“Çin'de bir adam, her gün boynuna dayadığı kalın sopanın
iki ucuna astığı testilerle dereden su taşırmış evine.
Bu testilerden birinin yan kısmında bir çatlak varmış.
Diğeri ise kusursuz olup sağlammış. Her seferinde, bu
kusursuz testi adamın doldurduğu suyun tümünü taşır,
ulaştırırmış eve. Ama her zaman boynunda taşıdığı
testilerden çatlak olanı eve yarım; diğeri dolu olarak
varırmış. İki sene boyunca her gün böyle geçmiş. Adam
her iki testiyi suyla doldururmuş, ama evine vardığında
sadece bir buçuk testi su kalırmış. Tabii ki kusursuz,
çatlaksız testi görevini mükemmel yaptığı için çok
gururlanırmış. Fakat çatlak olan kusurlu testi, çok
utanırmış. Doldurulan suyun sadece yarısını eve
ulaştırabildiği için de çok üzülürmüş. İki yılın sonunda
bir gün, görevini yapamadığını düşünen çatlak testi,
ırmak kenarında adama şöyle demiş: "Kendimden
utanıyorum. Şu yanımdaki çatlak nedeniyle sular eve
gidene kadar akıp gidiyor." Adam gülümseyerek dönmüş
testiye: "Göremedin mi? Yolun senin tarafında olan kısmı
çiçeklerle dolu. Fakat, kusursuz testinin tarafında hiç
yok. Çünkü ben başından beri senin kusurunu, çatlağını
biliyordum. Senin tarafına çiçek tohumları ektim. Ve her
gün o yolda ben su taşırken, sen onları suladın. İki
senedir senin suladığın o güzel çiçekleri toplayıp
masamı süslüyorum. Sen kusursuz olsaydın, o çatlağın
olmasaydı evime böyle güzellik ve zarafet
veremeyecektim" diye cevap vermiş.”
Kıssadan hisse;
Toplumda hemen hemen herkes, kendisini en iyi ve
kusursuz gösterme çabasına girişir. Oysa gereksiz bir
davranıştır bu. Unutmamamız gerekir ki, 'mükemmel'
insan yoktur. Tarih boyunca da olmamıştır ve
olmayacaktır. Aslında yukarıdaki hikâye misali,
hepimiz birer çatlak testiyiz. Hepimizin
kusurlu/hatalı yanları var ve bizi biz yapan,
diğerlerinden ayıran da karşımızdakinin kusurlarını
örtmek, görmezlikten gelmektir. Önemli olan,
kusurlarımızı fark edip kabullenerek, onlarla birlikte
yaşamayı öğrenmek ve onların üzerine yürümektir. Çünkü
'İnsan olabilme niteliği' bunu gerektirir.
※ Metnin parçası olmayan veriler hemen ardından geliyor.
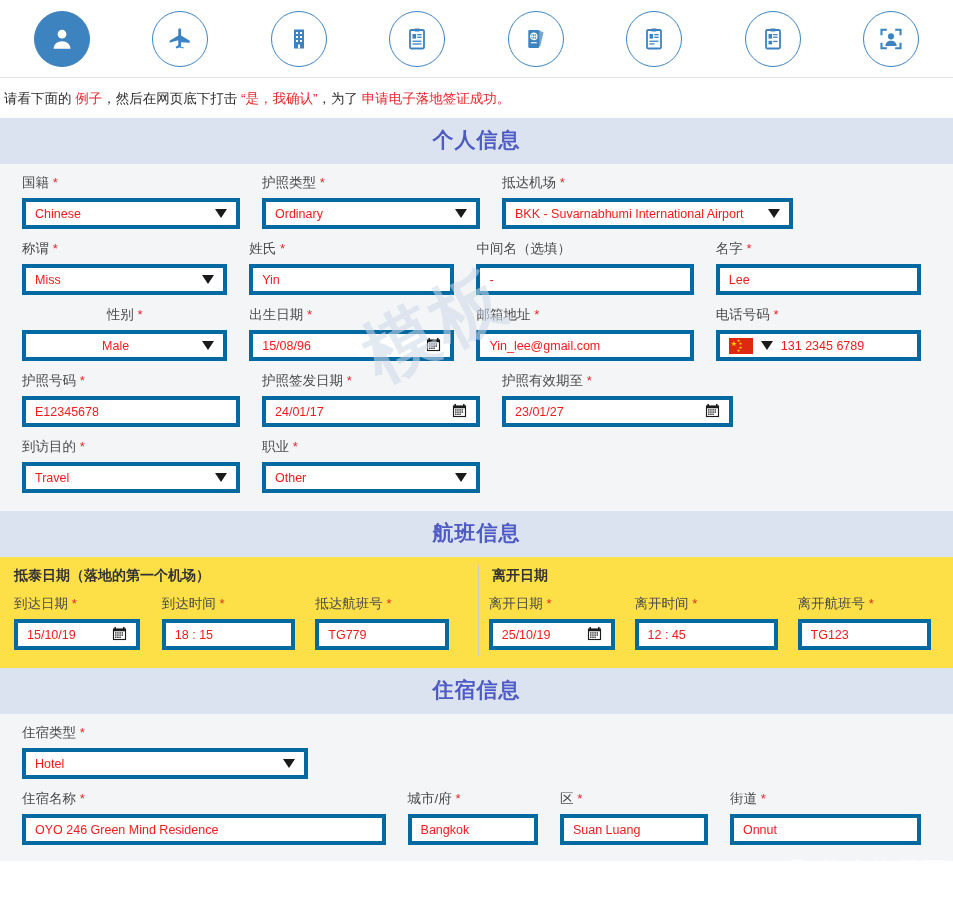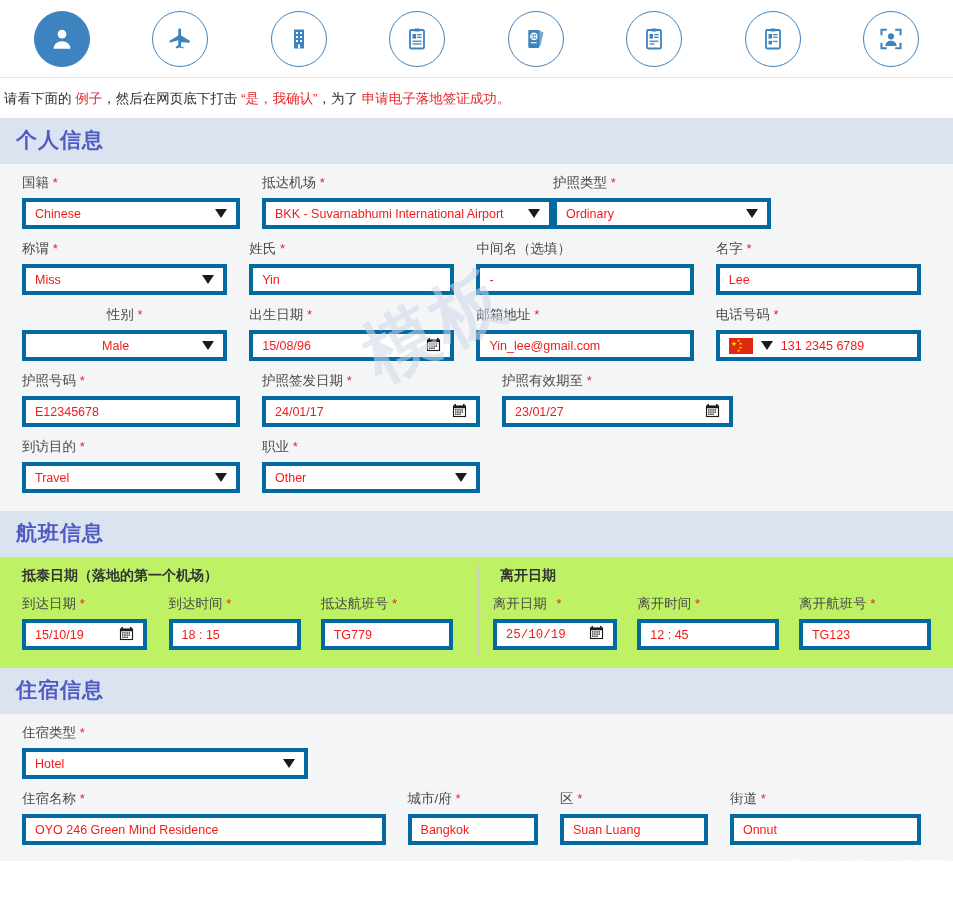"个人信息" .section-head { text-align: none -> center }
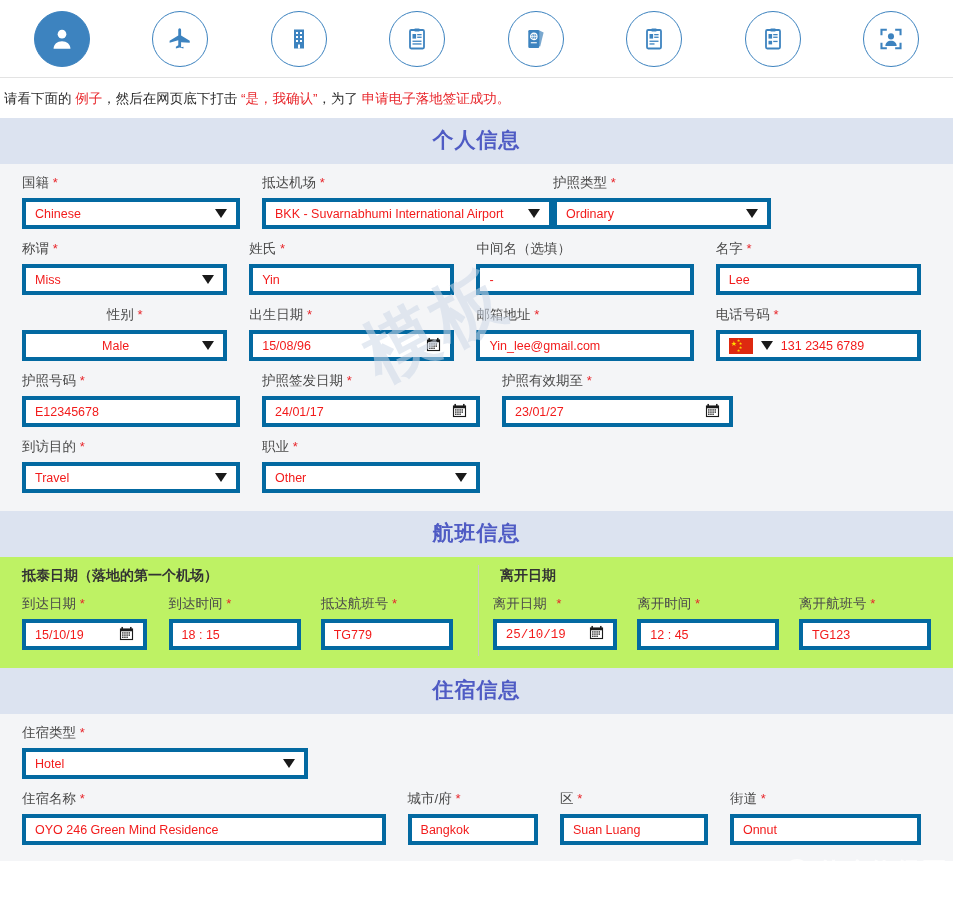"抵达机场 *" div.fieldgroup { order: before "护照类型 *" -> after "护照类型 *" }
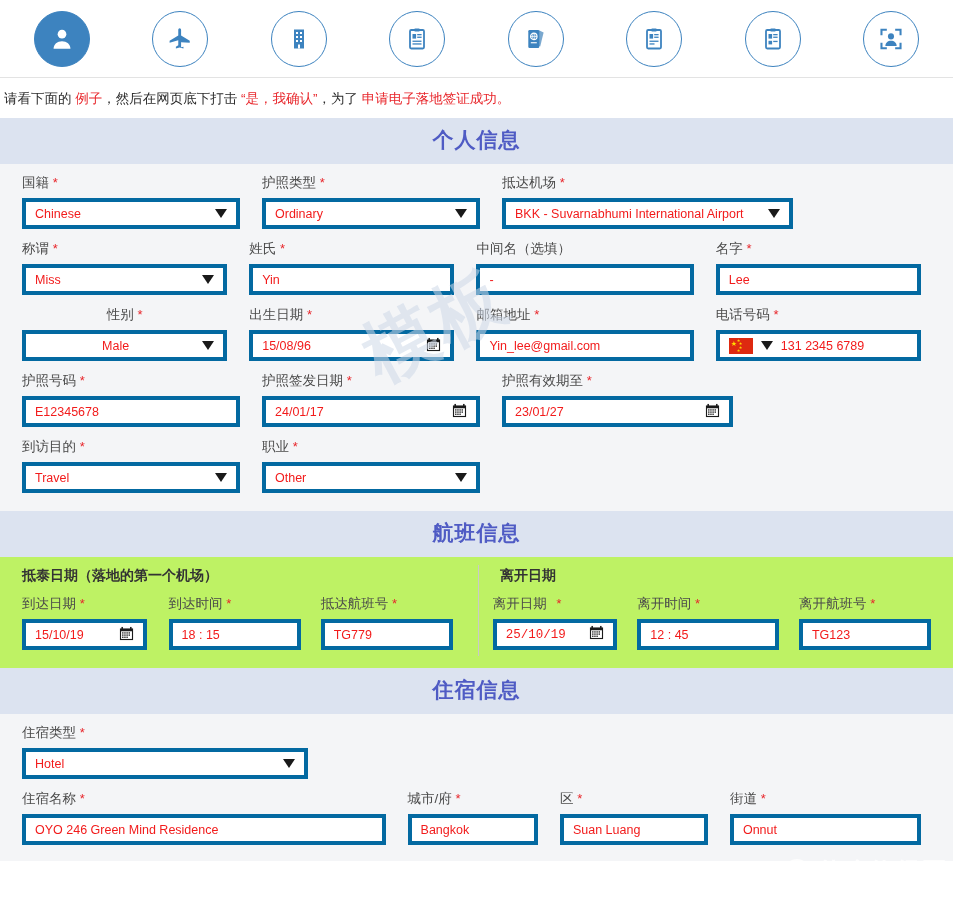"抵泰日期（落地的第一个机场）" .flight-body { background: #bef264 -> #fde047; padding: 10px 22px 16px 22px -> 10px 22px 16px 14px }
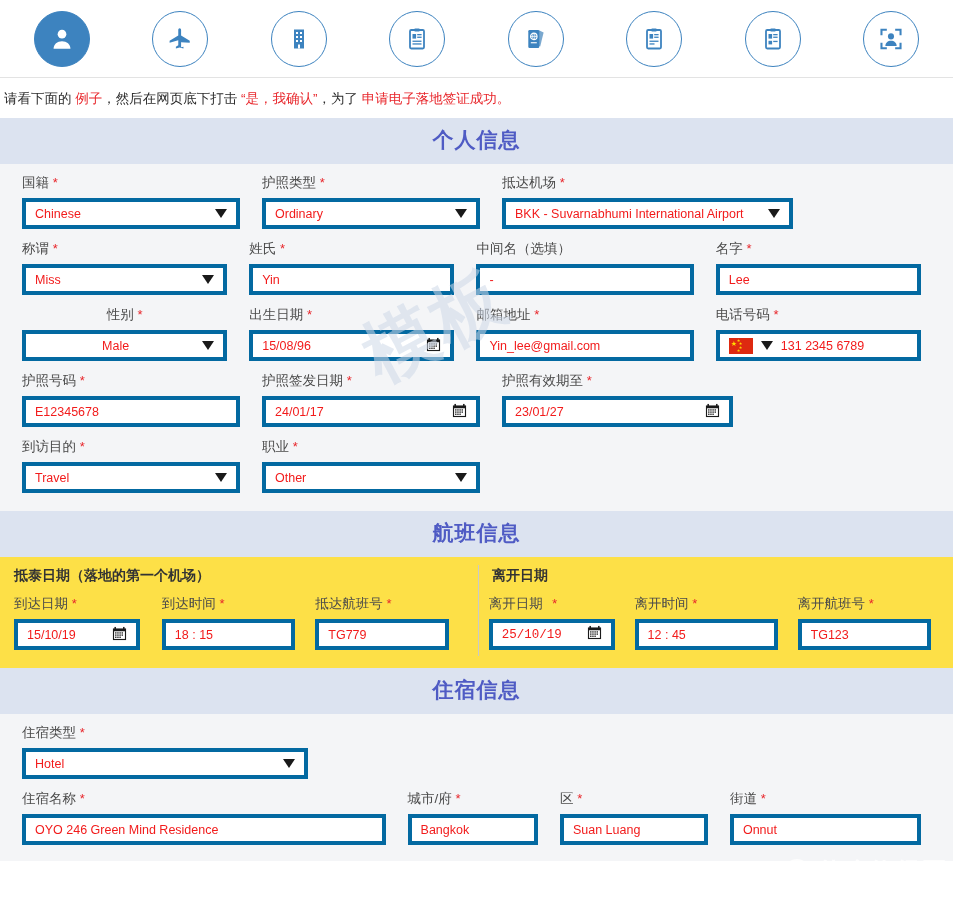"离开日期 *" div.fieldgroup { font-family: Liberation Mono, monospace -> none }
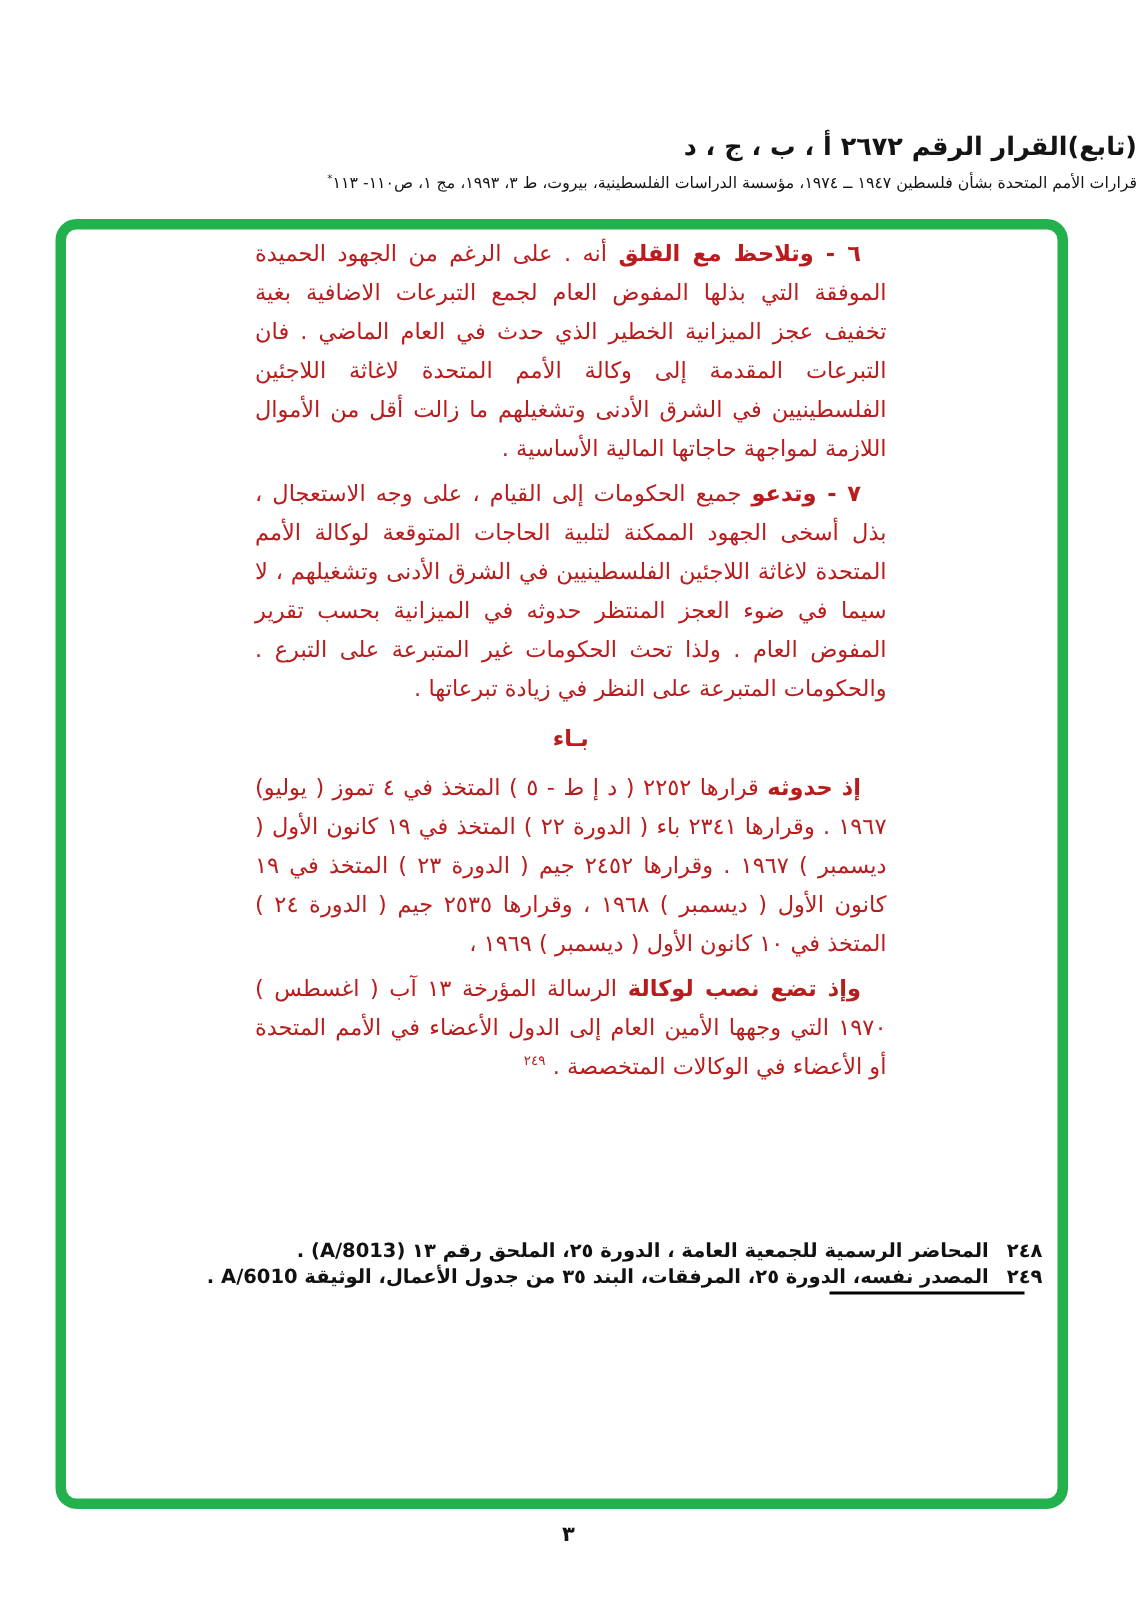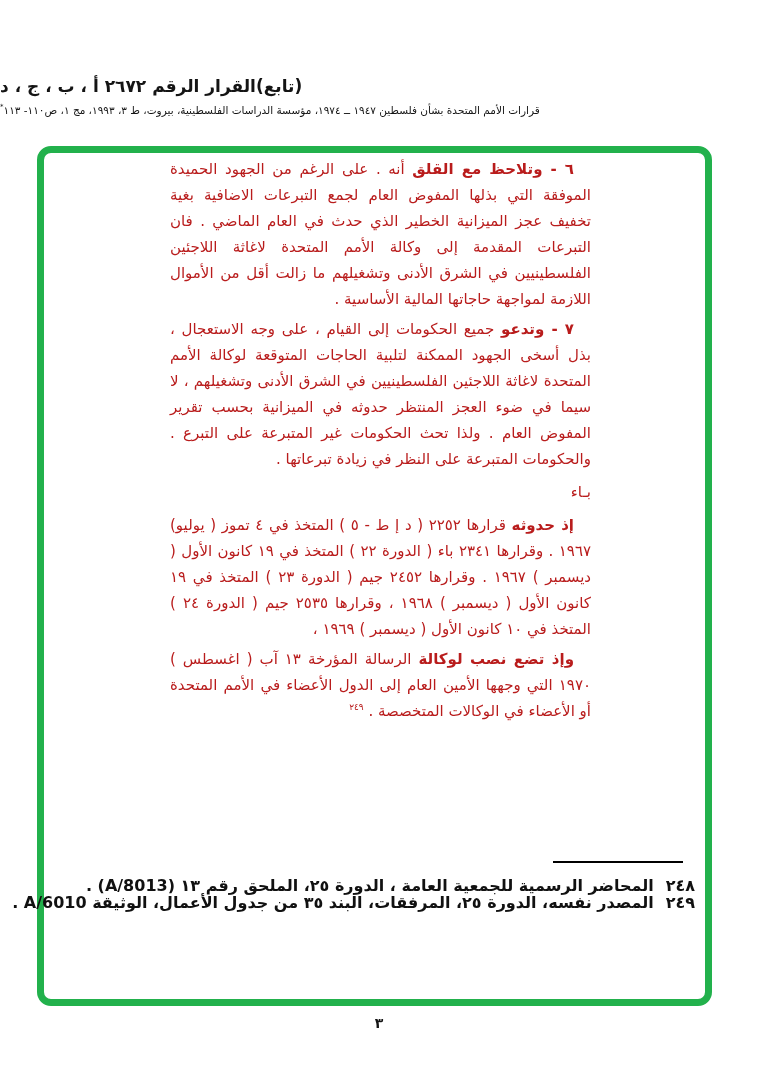"(تابع)القرار الرقم ٢٦٧٢ أ ،" .header { text-align: left -> right; top: 76px -> 88px }
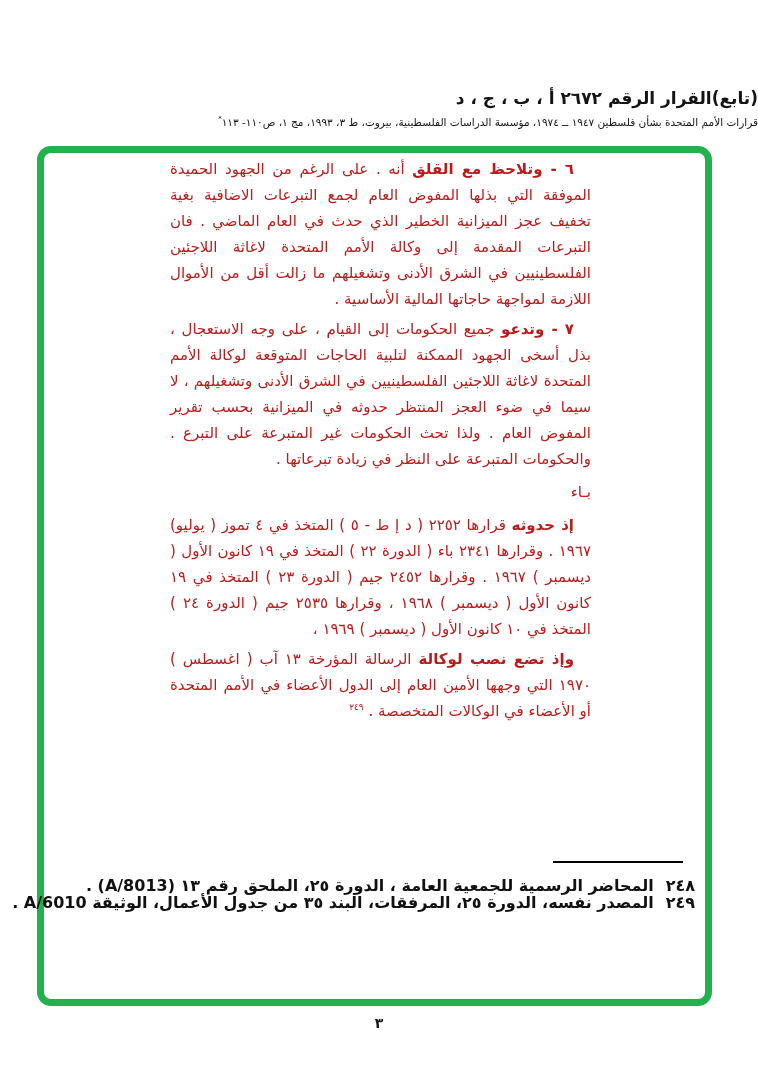"بـاء" .section-heading { font-weight: normal -> bold; text-align: right -> center }
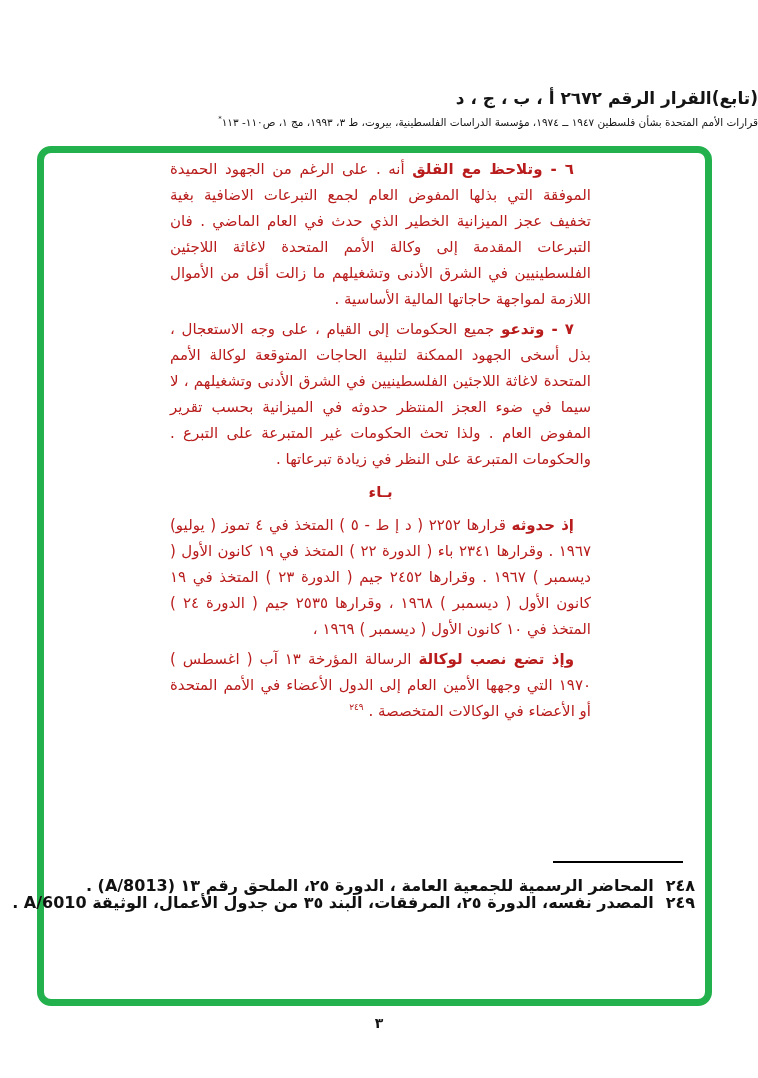"٢٤٨المحاضر الرسمية للجمعية العامة ،" .footnotes { font-size: 16px -> 13px; top: 877px -> 826px }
Hayatımızı farklılaştıran, ödüllendiren ve renklendiren,
hep bu kusurlu yanlarımızın farkında olmamızdır. Zira
kusuru ne kadar derinden yaşasak da üstesinden gelecek
şuura sahibiz. Bu hususta kimse kontrolü elden
bırakmamalı, duygularına teslim olmamalıdır derim.
Kusursuzluğa ulaşma çabası kişinin yaşam alanını
genişleterek yeni deneyimlere ve değişik yaşantılara
kapılarını açar. Ve insanoğlu bilir ki 'kusursuzluk'
denen şey sadece hayal dünyasında olmaz. Bu tanıma
tıpa tıp uyanların çok değişik boyutlarda yaşadığını
kestirebilmek güç değil. Ne yazık ki bizler bu zümreden
değiliz…
Değerli dostlarım! Kısaca, benliğimiz kabullenmeye
yanaşmasa da kusurlarımızla yüzleşebilmeli, nefs
mücadelesi vermeliyiz. Kendine kızmak ya da acımak,
pişman olmak hiçbir şeyi değiştirmeyeceği gibi, insanın
sorumluluklarını görmesini de engeller. Sorumluluklarına
sahip çıkamayan ise kendini/aslını tanıyamaz. Bu
nedenle, güçlü, yürekli olmak gerekir. Kusurlu bir
yanımızla yüzleşip bunu kabullenmek zorundayız. Ayrıca
olumsuz/negatif halimiz, diğer insanlarla olan
ilişkilerimizi de etkiler. Asil davranışlar insanı
yüceltir. Diğer yandan hoşgörülü olan insan,
diğerlerinin kusurlu yanlarını da daha kolay kabullenir.
Esasen o kişi kusurları değil, içindeki güzellikleri
görür. Günümüzde en çok ihtiyacımız olan 'hoşgörü'
niteliği de ancak böyle filizlenir, gelişir.